Downsampling analysis

To evaluate the smallest subsets of genes that retain the predictive capability of the full set of genes in a process, we randomly subsampled genes from each of the four processes previously selected in training. For each run, 15–85% of the genes were subsampled and used to train an RF model for each pathway. This was run 10,000 times for each pathway to determine the smallest subsets of genes which still retained predictive power across the datasets from Liu, Riaz, and Hugo comparable to the previously generated models (>0.7 ROC Score).

Statistics and reproducibility

Data was divided into training, validation, and test sets, which corresponded to data from ref. 61, ref. 62, and ref. 25, respectively.
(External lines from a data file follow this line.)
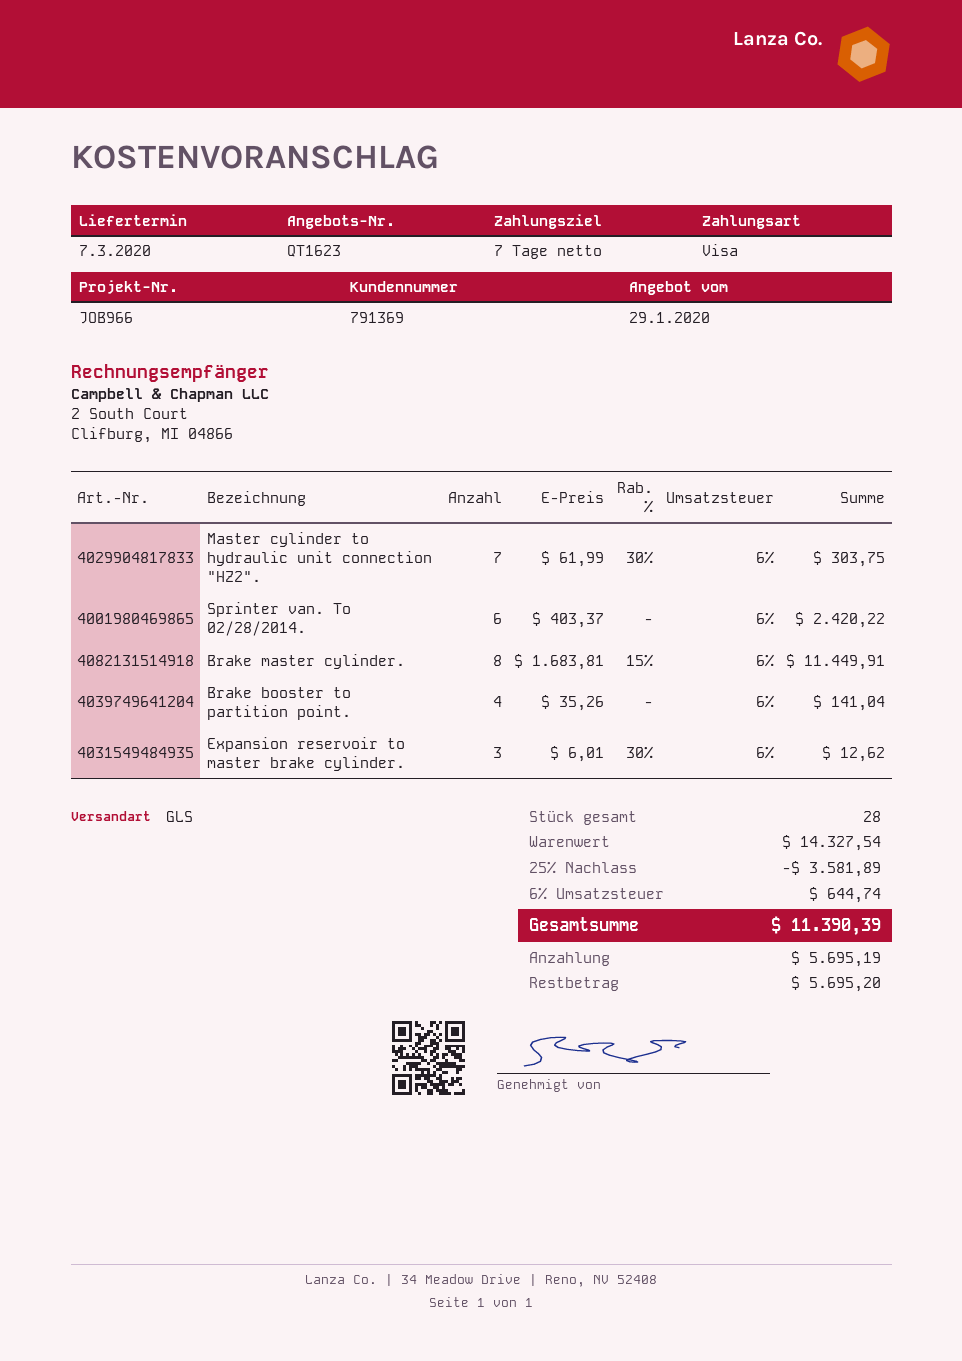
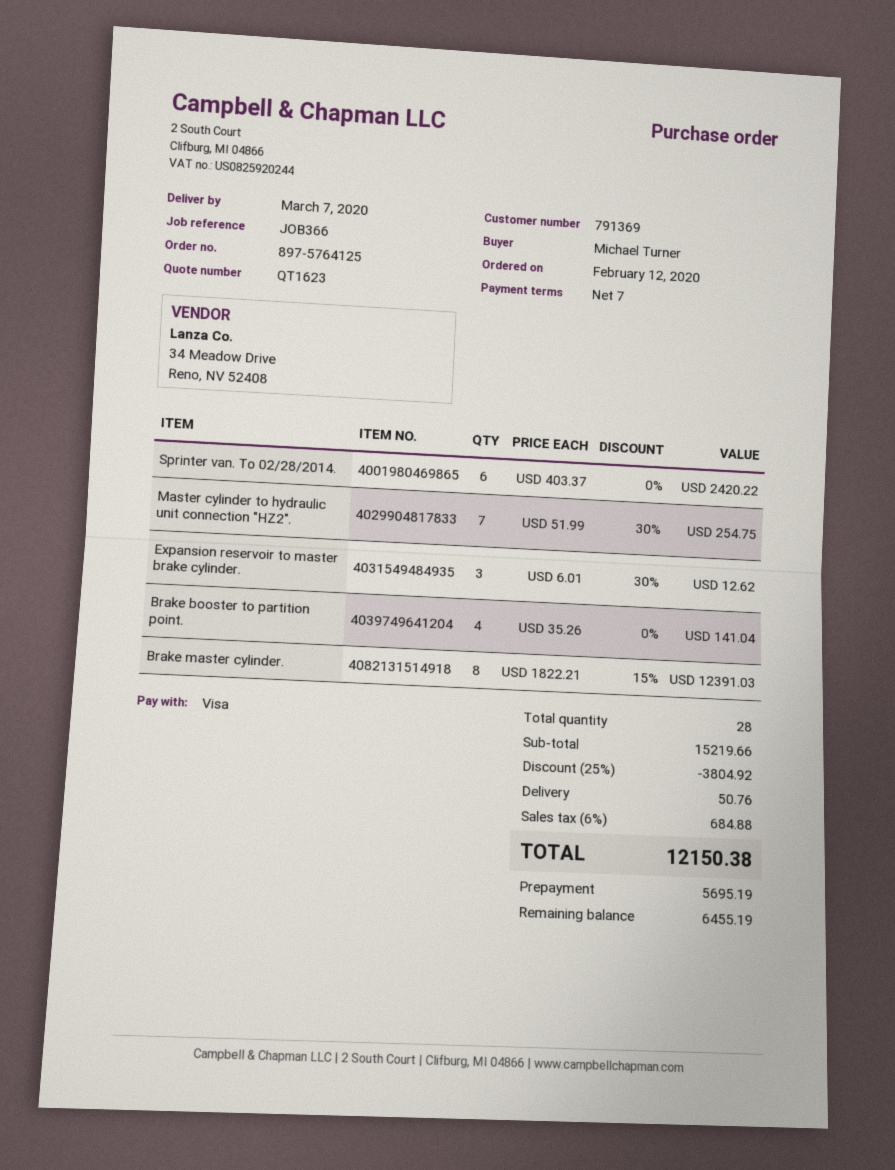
reference: JOB966 -> JOB366
Master cylinder to hydraulic unit connection "HZ2".: 7 x 61.99 - 30% = 303.75 -> 7 x 51.99 - 30% = 254.75
Brake master cylinder.: 8 x 1683.81 - 15% = 11449.91 -> 8 x 1822.21 - 15% = 12391.03
subtotal: 14327.54 -> 15219.66
discount: 25% = 3581.89 -> 25% = 3804.92
shipping: none -> 50.76
tax: 6% = 644.74 -> 6% = 684.88
total: 11390.39 -> 12150.38
balance: 5695.20 -> 6455.19

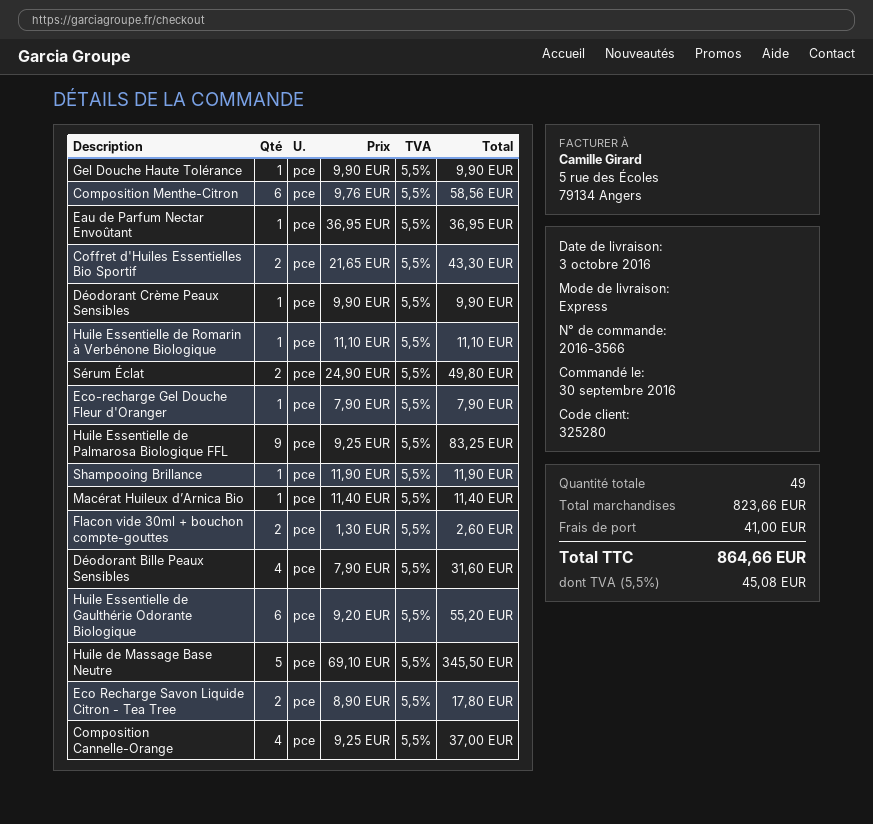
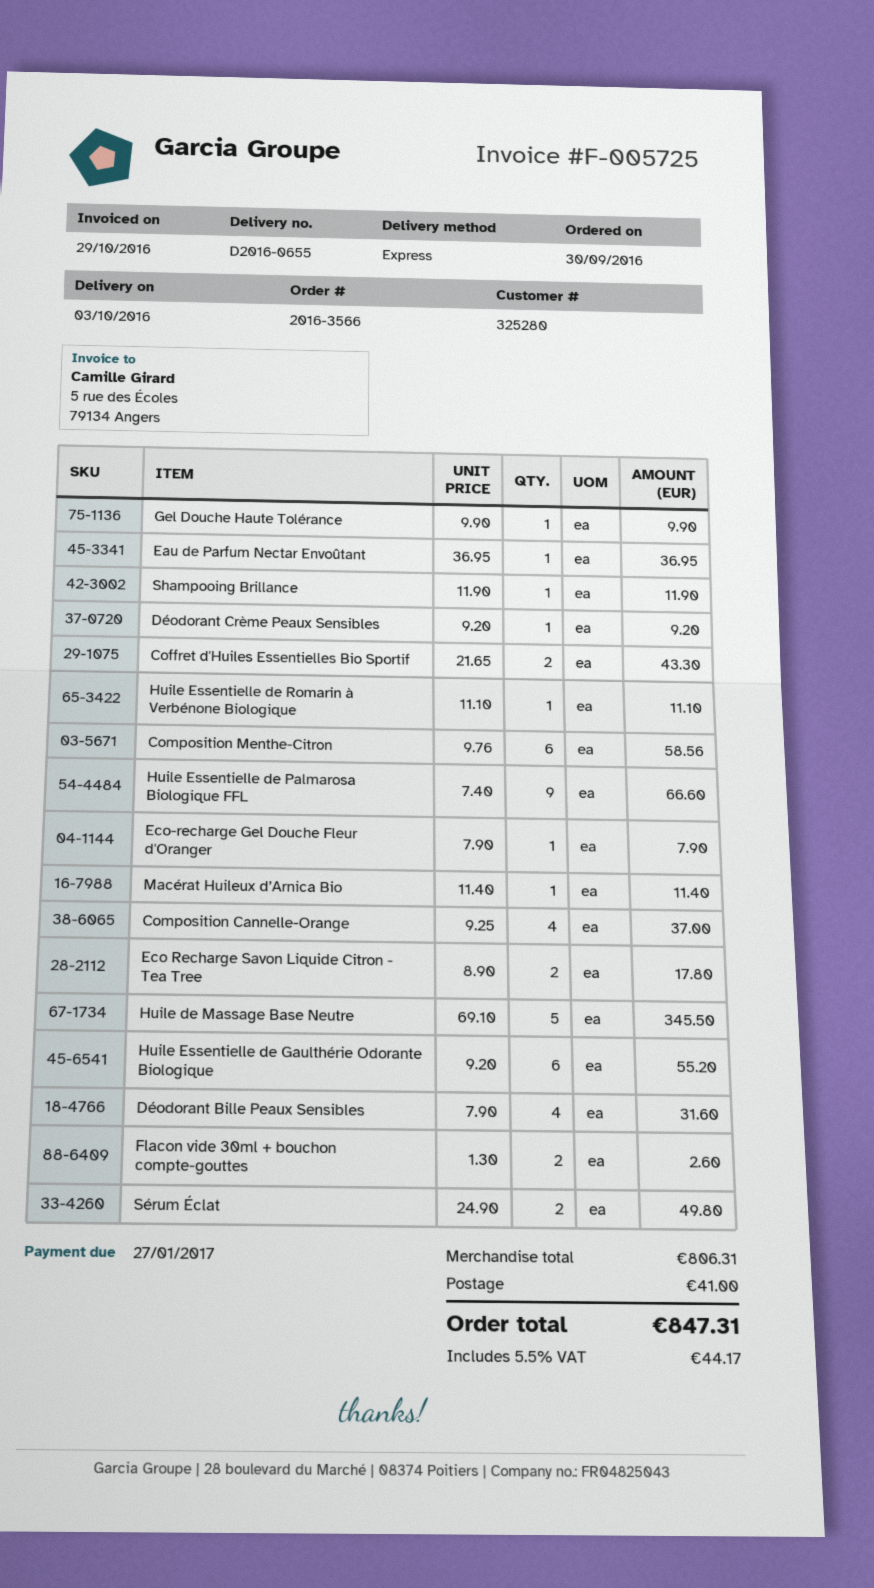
Déodorant Crème Peaux Sensibles: 1 x 9.90 = 9.90 -> 1 x 9.20 = 9.20
Huile Essentielle de Palmarosa Biologique FFL: 9 x 9.25 = 83.25 -> 9 x 7.40 = 66.60
subtotal: 823.66 -> 806.31
tax: 5.5% = 45.08 -> 5.5% = 44.17
total: 864.66 -> 847.31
To minimize potential overfitting and improve the generalizability of classifiers in new datasets, training, validation, and testing datasets were used in full. No data was excluded from any dataset. Models were trained on the training dataset and validated using the validation dataset. The first author was blinded to the test dataset during training and validation. The four pathways that performed significantly better than the TMB were tested on the test dataset. While small variations in performance are always expected when using different random seeds, the results are robust for random seed selection and maintain significantly improved performance compared to the TMB (Fig. 2E and Supplementary Fig. 3).

Reporting summary

Further information on research design is available in the Nature Research Reporting Summary linked to this article.